A total of 6955 individuals were enrolled; after exclusions, 6191 were included in the analysis. The study found a high aVE of BA.1-containing bivalent vaccines (65%) and BA.4/BA.5-containing bivalent vaccines (76%) against symptomatic infection compared to no vaccination. However, rVE compared to monovalent vaccines administered more than six months prior was moderate (46%). The head-to-head comparison of bivalent versus monovalent vaccines within a short timeframe after administration did not show bivalent vaccine superiority (aOR, 0.99). This could be due to the unavailability of monovalent vaccines after the introduction of the bivalent vaccine. The observed aVE, while high, was lower than that observed for the monovalent primary series against earlier variants (85%-95%), suggesting potential immune imprinting.

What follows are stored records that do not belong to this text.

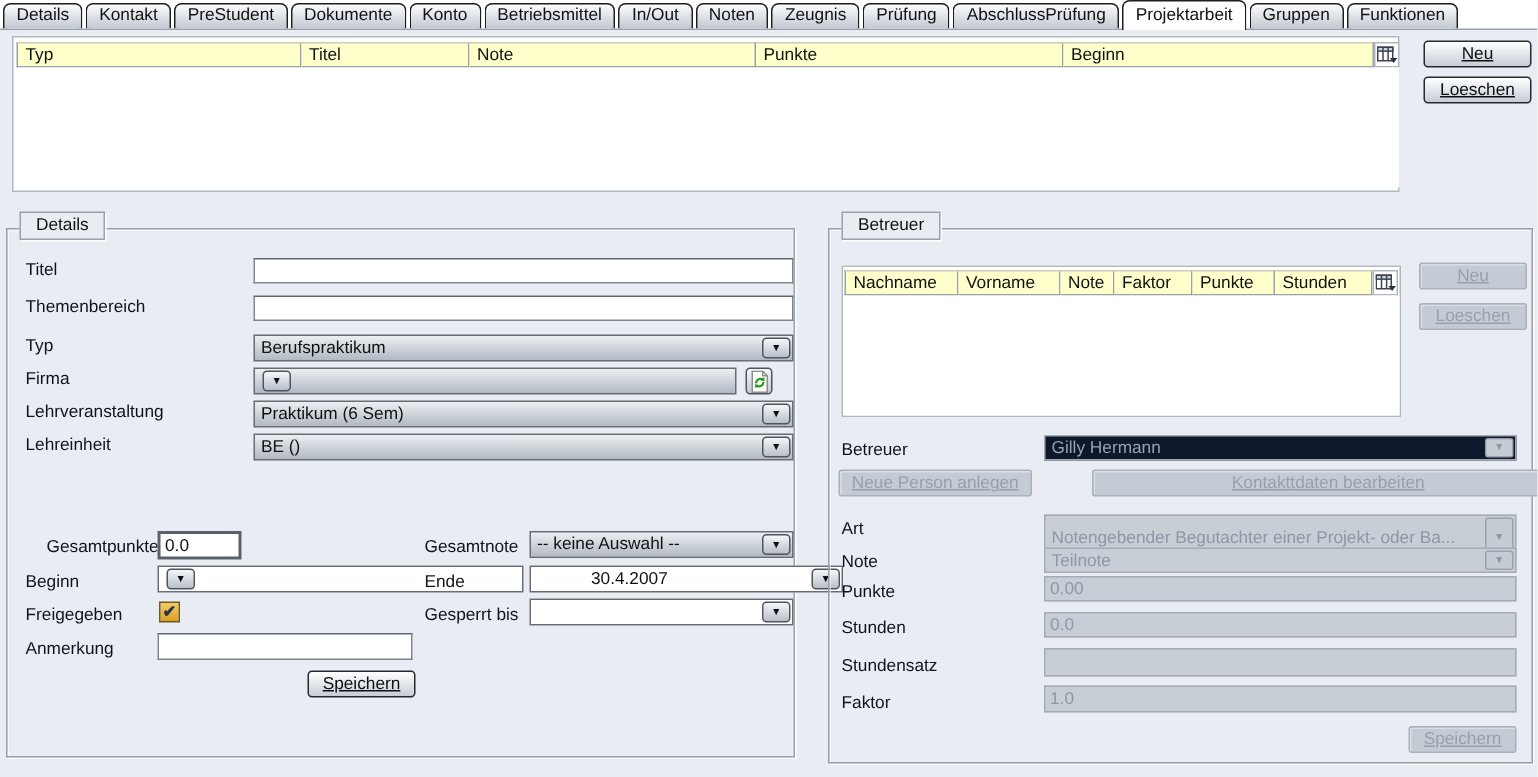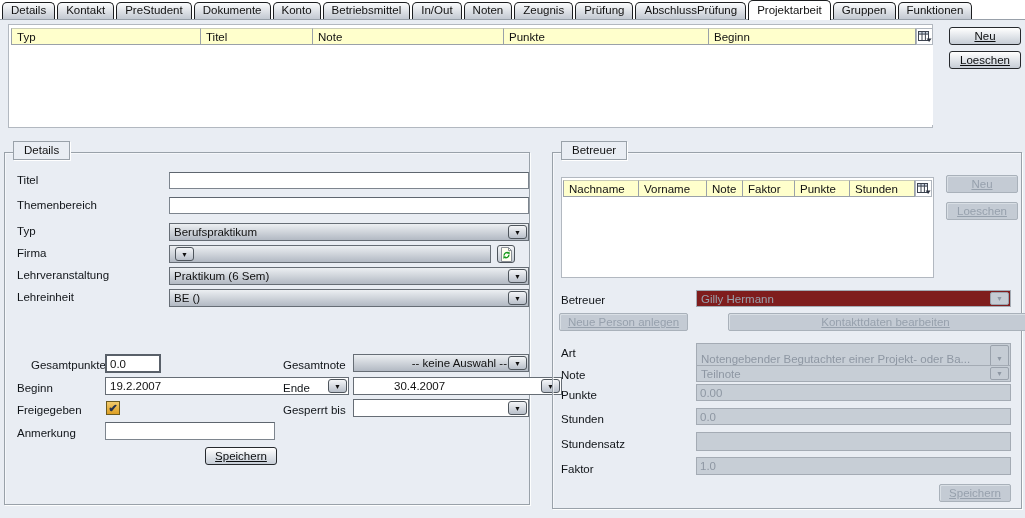--- a/index.html
+++ b/index.html
@@ -66,21 +66,21 @@
     border:1px solid #4e555c; border-radius:3px;
     background:linear-gradient(#f4f6f8,#b9c0ca);
     display:flex; align-items:center; justify-content:center;
     font-size:7px; color:#101010;
   }
   .combo.white { background:#fff; }
   .combo.off { background:#c7ced6; color:#8e97a3; border-color:#a4abb4; }
   .combo.off .arrowbtn, .combo.whiteoff .arrowbtn {
     background:#c5ccd4; border:1px solid #9aa2ac; border-radius:2px; color:#8e97a3;
   }
-  .combo.whiteoff { background:#7f1d1d; color:#99a1ac; border-color:#a4abb4; }
+  .combo.whiteoff { background:#0f172a; color:#99a1ac; border-color:#a4abb4; }
   .btn {
     position:absolute; box-sizing:border-box; border:1px solid #26292d; border-radius:3px;
     background:linear-gradient(#ffffff,#c6cdd6);
     font:11.5px "Liberation Sans", sans-serif; color:#0c0e10;
     display:flex; align-items:center; justify-content:center;
     white-space:nowrap; overflow:hidden; cursor:default; padding:0;text-decoration:underline;
   }
   .btn.off {
     border:1px solid #a9b1ba; border-radius:2px; background:#c4cbd4; color:#97a1ad;
     box-shadow:inset 1px 1px 0 #d9dfe5;
@@ -180,28 +180,27 @@
     <span class="lbl" style="left:12px; top:138px;">Lehreinheit</span>
     <div class="combo" style="left:164px; top:136px; width:360px; height:18px;">
       <span class="val">BE ()</span>
       <span class="arrowbtn">▼</span>
     </div>
 
     <span class="lbl" style="left:12px; top:206px;margin-left:14px;">Gesamtpunkte</span>
     <input class="tf strong" style="left: 100px; top: 201px; width: 56px; height: 19px;" value="0.0">
 
     <span class="lbl" style="left:278px; top:206px;">Gesamtnote</span>
-    <div class="combo" style="left:348px; top:201px; width:176px; height:18px;text-align:right;">
+    <div class="combo" style="left:348px; top:201px; width:176px; height:18px;">
       <span class="val">-- keine Auswahl --</span>
       <span class="arrowbtn">▼</span>
     </div>
 
     <span class="lbl" style="left:12px; top:229px;">Beginn</span>
     <div class="combo white" style="left:100px; top:224px; width:244px; height:18px;">
-      <span class="val">19.2.2007</span>
       <span class="arrowbtn">▼</span>
     </div>
 
     <span class="lbl" style="left:278px; top:229px;">Ende</span>
     <div class="combo white" style="left:348px; top:224px; width:209px; height:18px;padding-left:40px;">
       <span class="val">30.4.2007</span>
       <span class="arrowbtn">▼</span>
     </div>
 
     <span class="lbl" style="left:12px; top:251px;">Freigegeben</span>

The high aVE of bivalent vaccines against symptomatic infection, compared to no vaccination, supports their continued rollout. The moderate rVE compared to monovalent vaccines suggests added benefit, particularly with a longer interval since the last monovalent dose. The lack of bivalent superiority in the head-to-head comparison could be influenced by factors like the differences in the proportion of previously infected individuals and the differing availability of monovalent and bivalent vaccines. The lower aVE than observed with earlier monovalent vaccines is consistent with the concept of immune imprinting, where prior immunity to the ancestral strain might influence the response to the bivalent vaccine. This study contributes valuable real-world data on bivalent vaccine effectiveness, particularly in a population with a unique epidemiological setting.

This study demonstrated high absolute vaccine effectiveness of both BA.1 and BA.4/BA.5 containing bivalent COVID-19 mRNA vaccines against symptomatic SARS-CoV-2 infection during a BA.5 dominant period in Japan, relative to no vaccination. The findings support the continued use of bivalent vaccines, although further monitoring of mid- to long-term effectiveness is needed. Future research should explore the impact of immune imprinting and the long-term effectiveness of these vaccines in various populations and under different epidemiological conditions.

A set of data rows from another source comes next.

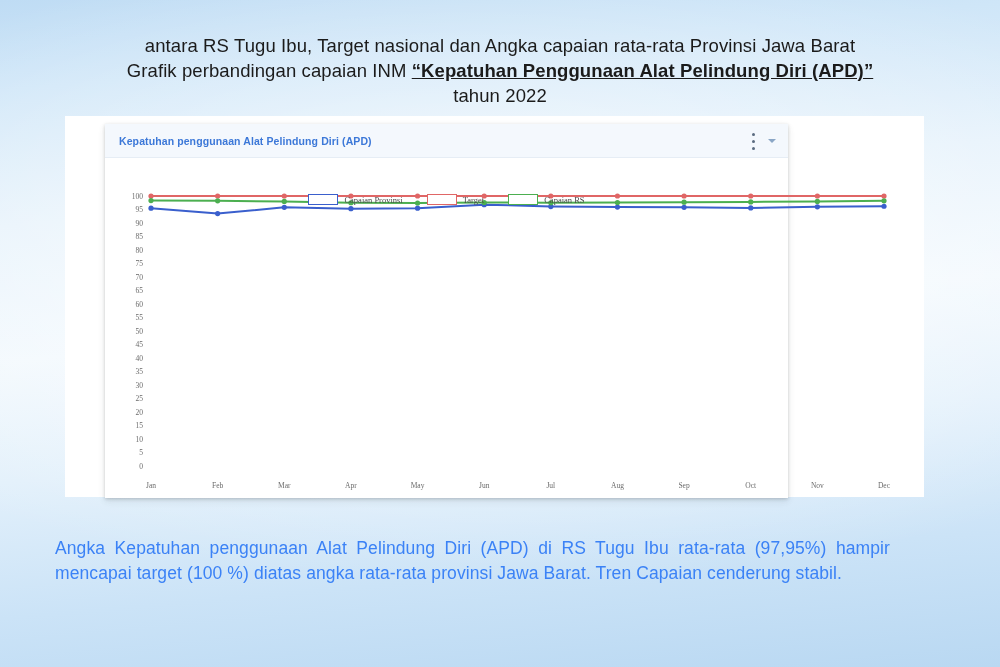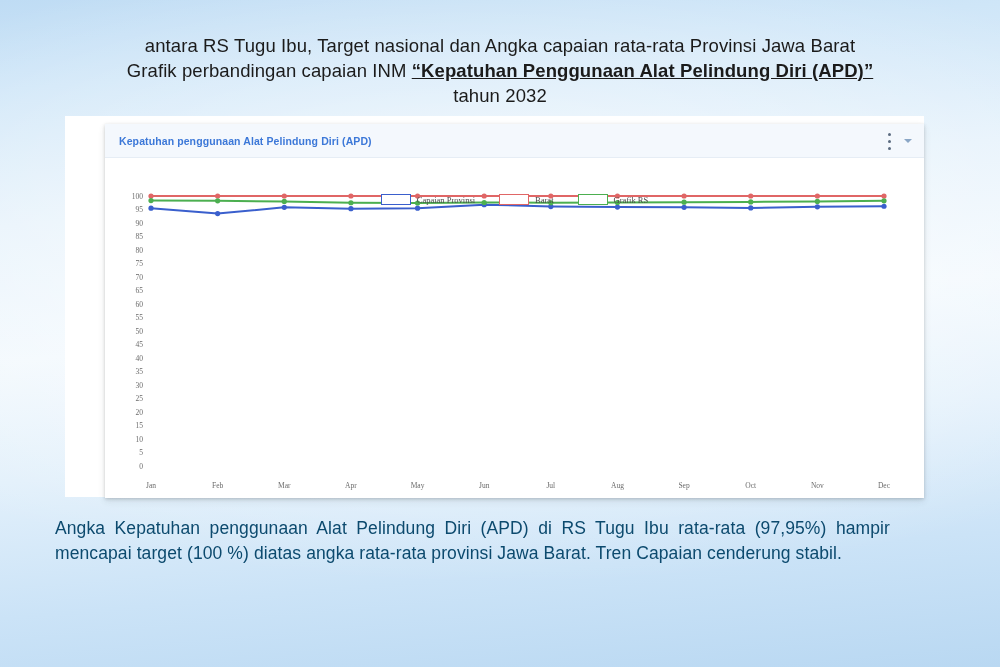--- a/index.html
+++ b/index.html
@@ -39,21 +39,21 @@
     position: absolute;
     left: 65px; top: 116px;
     width: 859px; height: 381px;
     background: #ffffff;
   }
 
   
   #chart-card {
     position: absolute;
     left: 40px; top: 8px;
-    width: 819px; height: 374px;
+    width: 683px; height: 374px;
     background: #701a75;
     box-shadow: 0 1px 3px rgba(60,64,67,0.22), 0 3px 7px rgba(60,64,67,0.12);
   }
 
   #card-header {
     position: relative;
     height: 34px;
     background: #f4f8fd;
     border-bottom: 1px solid #e6edf5;
   }
@@ -113,37 +113,37 @@
   .legend-label {
     font-family: "Liberation Serif", serif;
     font-size: 8.5px;
     color: #4a4a4a;
     white-space: nowrap;
   }
 
   
   #caption {
     position: absolute;
-    left: 55px; top: 516px; width: 835px;
+    left: 55px; top: 536px; width: 835px;
     font-size: 17.5px;
     line-height: 24.5px;
-    color: #0c4a6e;
+    color: #3b82f6;
     text-align: justify;
     letter-spacing: 0.1px;
   }
 </style>
 </head>
 <body>
 
 <div id="title-block">
   <div>antara RS Tugu Ibu, Target nasional dan Angka capaian rata-rata Provinsi Jawa Barat</div>
   <div>
     <span>Grafik perbandingan capaian INM </span><span class="emph">“Kepatuhan Penggunaan Alat Pelindung Diri (APD)”</span>
   </div>
-  <div>tahun 2032</div>
+  <div>tahun 2022</div>
 </div>
 
 <div id="panel">
 
   <div id="chart-card">
 
     <div id="card-header">
       <div id="card-title">Kepatuhan penggunaan Alat Pelindung Diri (APD)</div>
       <div id="kebab-menu">
         <span></span>
@@ -235,25 +235,25 @@
           </g>
       </svg>
 
       <div id="legend">
           <div class="legend-item">
             <span class="legend-swatch" style="border-color: rgb(58, 95, 205);"></span>
             <span class="legend-label">Capaian Provinsi</span>
           </div>
           <div class="legend-item">
             <span class="legend-swatch" style="border-color: rgb(224, 102, 102);"></span>
-            <span class="legend-label">Barat</span>
+            <span class="legend-label">Target</span>
           </div>
           <div class="legend-item">
             <span class="legend-swatch" style="border-color: rgb(76, 175, 80);"></span>
-            <span class="legend-label">Grafik RS</span>
+            <span class="legend-label">Capaian RS</span>
           </div>
         </div>
     </div>
 
   </div>
 </div>
 
 <div id="caption">Angka Kepatuhan penggunaan Alat Pelindung Diri (APD) di RS Tugu Ibu rata-rata (97,95%) hampir mencapai target (100 %) diatas angka rata-rata provinsi Jawa Barat. Tren Capaian cenderung stabil.</div>
 
 </body></html>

The study acknowledges inherent biases in observational studies, despite efforts to minimize them through adjustment for various factors. Reliance on self-reported vaccination data introduces potential inaccuracies. The wide confidence intervals for some estimates necessitate cautious interpretation of point estimates. Finally, the analysis was a complete case analysis, excluding individuals with missing data.